Estamos falando de uma planta que oferece um potencial terapêutico desse nível, apresentando a sua imagem e semelhança um sistema endocanabinoide que existe tanto na planta como no organismo de todos os seres humanos. Não por acaso, ela é reconhecida pela vanguarda médica como a reposição hormonal do milênio! Aquela que, se estudada e usada, dará qualidade de vida na terceira idade, em uma população que vive cada vez mais tempo. E mais: com potencial de ser chamada de revolucionária para a medicina contemporânea e que para muitos anuncia uma nova era.

Para mim, é a revolução da vida a partir da doença. É a humanidade gritando por tratamentos mais justos, humanizados, democráticos. Seja por essa planta ou outra que vier.

Não tem volta, porque ninguém aguenta mais ser tratado por uma ótica que prioriza o lucro ao invés do bem estar real das pessoas. Os avanços e o tratamento com a cannabis medicinal são feitos a partir da observação empírica. As reações de cada paciente são observadas, prevalecendo esses resultados antes dos tratados científicos e protocolos.

É a escuta, a atenção, os cuidados médicos em essência sendo resgatados. O juramento de Hipócrates na sua raiz. É a prática, as mães vendo seus filhos deixarem de ter 50 convulsões por dia para uma crise por semana, passando a andar, falar, ir à escola, se desenvolver, viver com qualidade.

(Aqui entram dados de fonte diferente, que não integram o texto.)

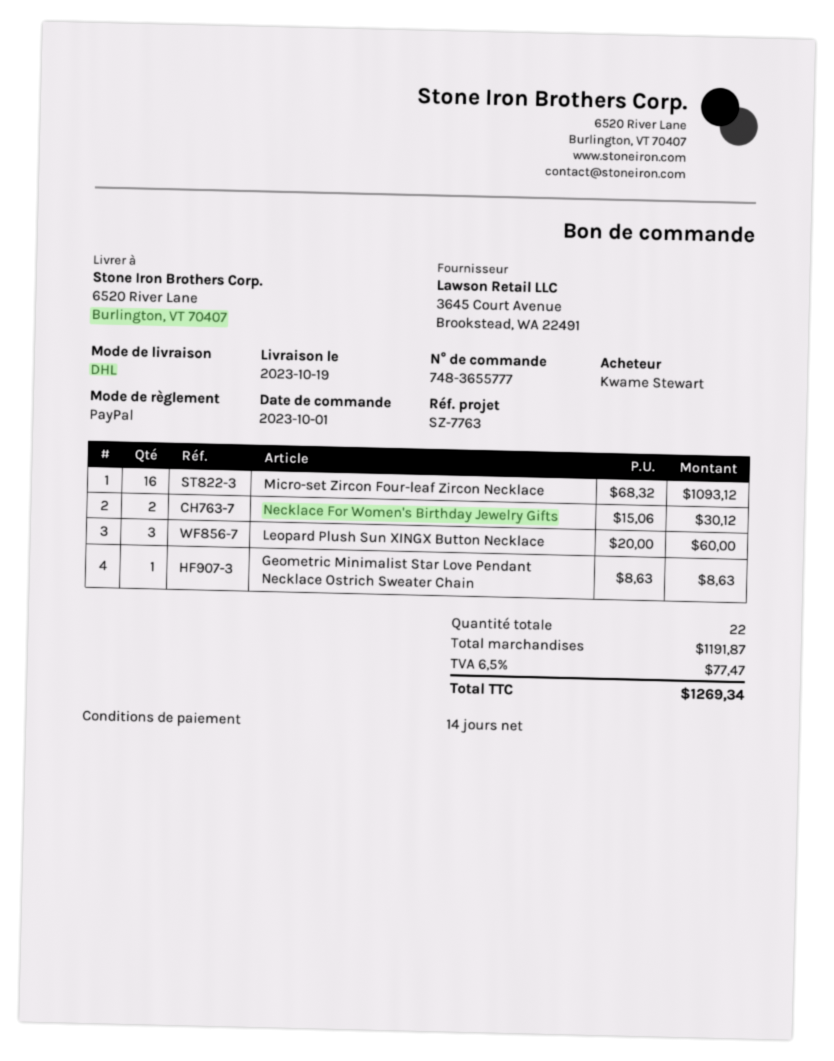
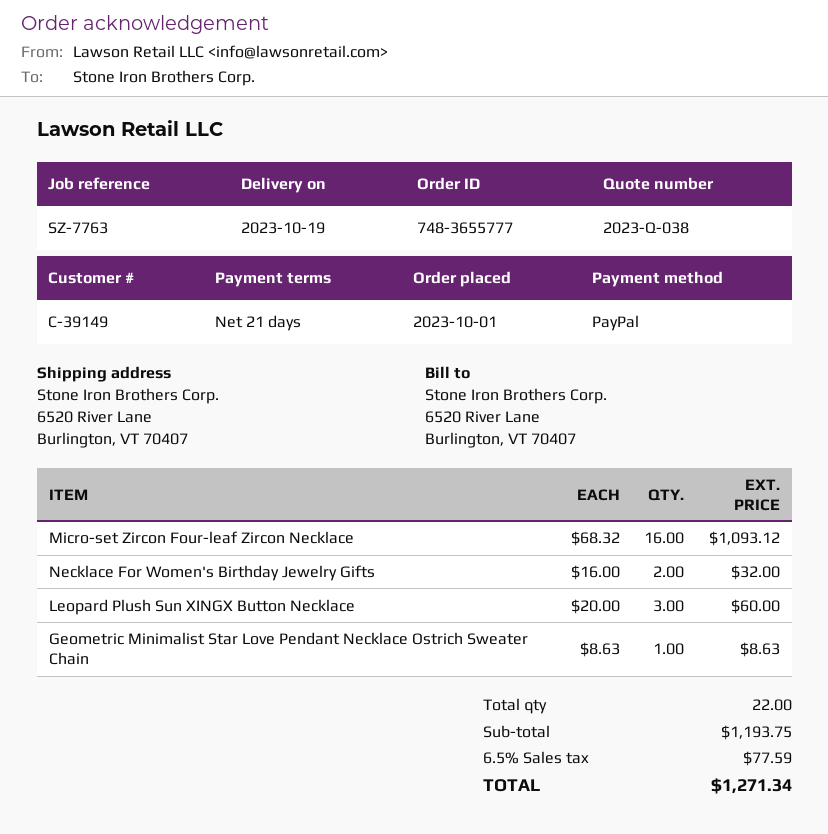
payment terms: 14 days -> 21 days
Necklace For Women's Birthday Jewelry Gifts: 2 x 15.06 = 30.12 -> 2 x 16.00 = 32.00
subtotal: 1191.87 -> 1193.75
tax: 6.5% = 77.47 -> 6.5% = 77.59
total: 1269.34 -> 1271.34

No entanto, nem tudo é milagre. Não é com todo mundo que o tratamento com cannabis trará os mesmos resultados. O que importa é ter o direito de escolher, e plantar. E o que me parece, de forma intangível e sensorial, como uma inteligência que está além da nossa compreensão humana limitada, é que a sábia Mãe Natureza está dando um jeito de fazer uma revolução através de nós, mexendo com estruturas rígidas de conhecimento arcaico por meio de uma planta.

Luli Baratz Reed é coordenadora de produção e comunicação da Apepi, atua como braço estratégico no planejamento, acompanhamento e execução das tarefas do dia a dia. Formada em Produção Cultural (UFF) com pós-graduação na Uni-Rio, é especializada em gestão de projetos. Foi sócia do Grupo Matriz (RJ) e já atuou na superintendência de artes da Secretaria de Cultura do Estado do RJ. É mãe da Catarina, cantora, compositora e criadora do Bloco Cru que marcou a renovação do carnaval de rua do RJ desde 2009.